**YOUR TASK**
Everything from the line containing "- Questions" down to the last line below should be set down exactly, and only that, without the pictures.
—————
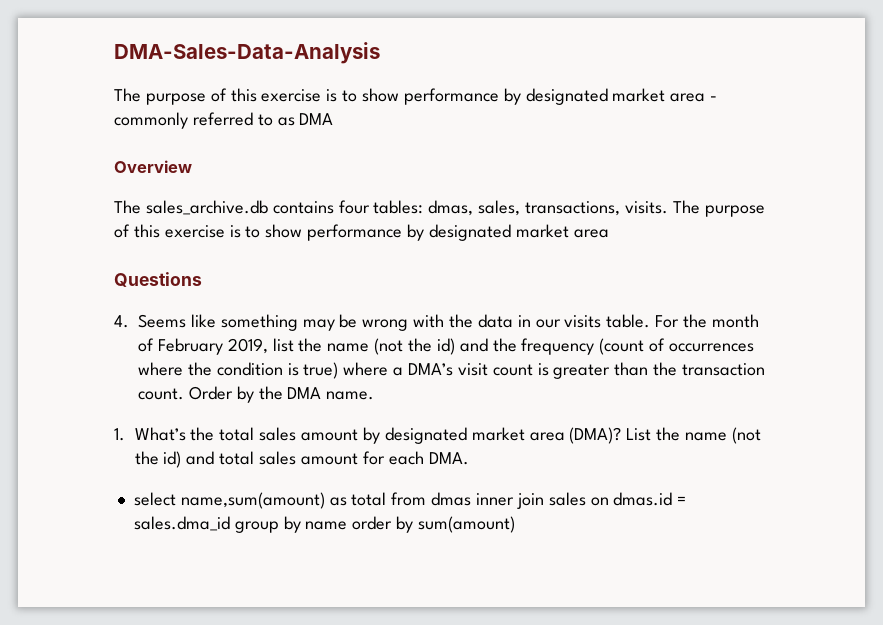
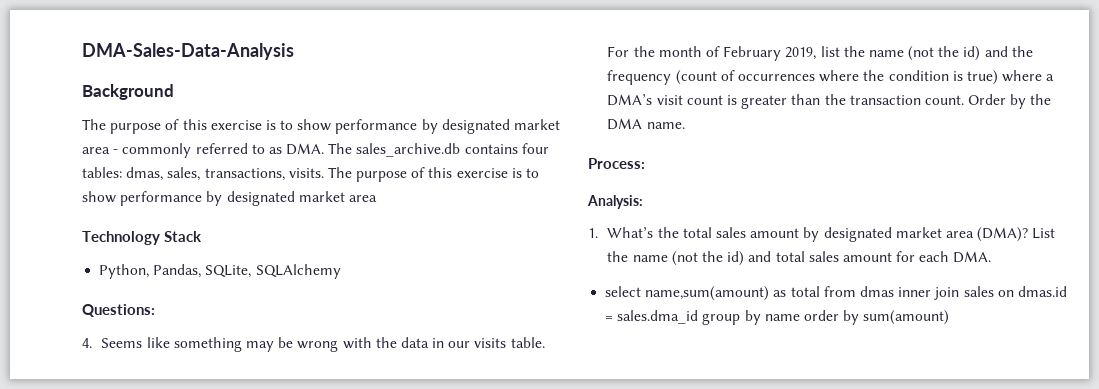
+ Background
- The purpose of this exercise is to show performance by designated market area - commonly referred to as DMA
- Overview
- The sales_archive.db contains four tables: dmas, sales, transactions, visits.
+ The purpose of this exercise is to show performance by designated market area - commonly referred to as DMA. The sales_archive.db contains four tables: dmas, sales, transactions, visits.
- Questions
+ Technology Stack
+ Python, Pandas, SQLite, SQLAlchemy
+ Questions:
+ Process:
+ Analysis:

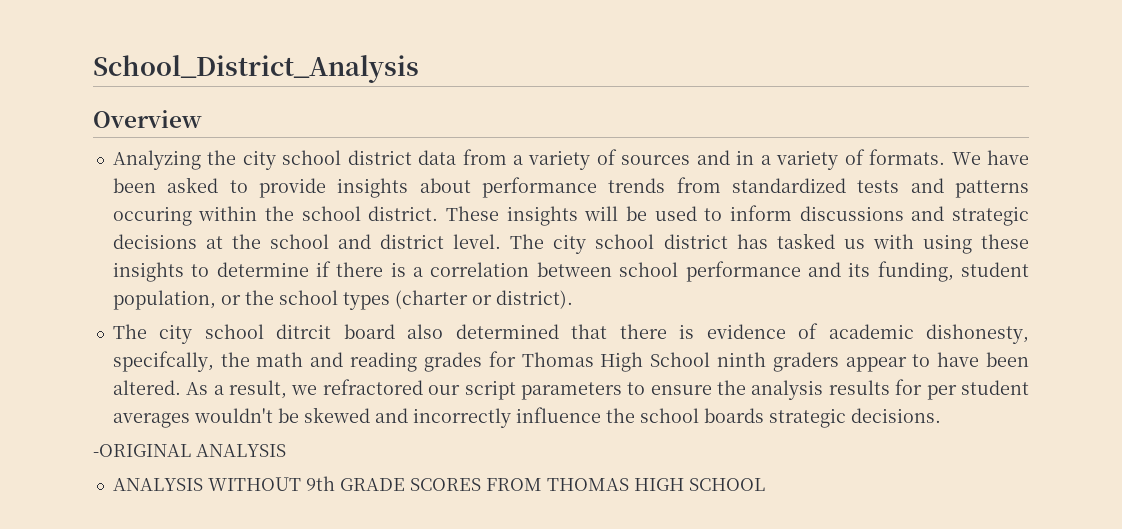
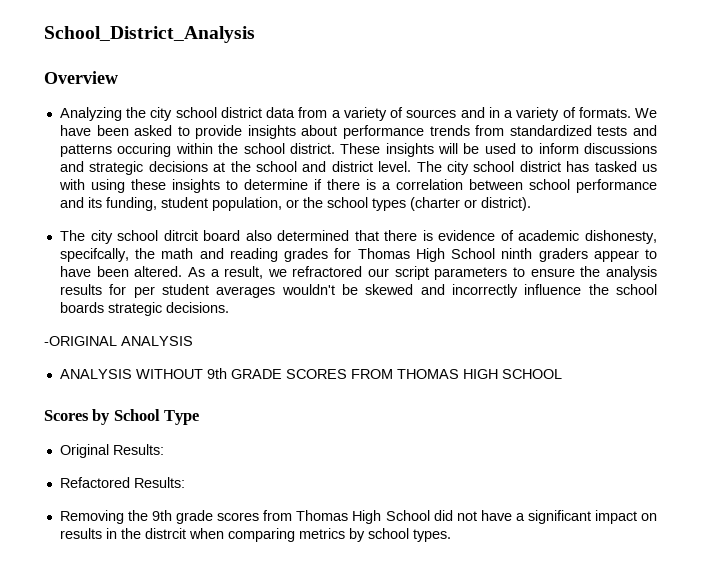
+ Scores by School Type
+ Original Results:
+ Refactored Results:
+ Removing the 9th grade scores from Thomas High School did not have a significant impact on results in the distrcit when comparing metrics by school types.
—————
**COMPLETED TASK**
- Questions
+ Technology Stack
+ Python, Pandas, SQLite, SQLAlchemy
+ Questions:
+ Process:
+ Analysis:

+ Scores by School Type
+ Original Results:
+ Refactored Results:
+ Removing the 9th grade scores from Thomas High School did not have a significant impact on results in the distrcit when comparing metrics by school types.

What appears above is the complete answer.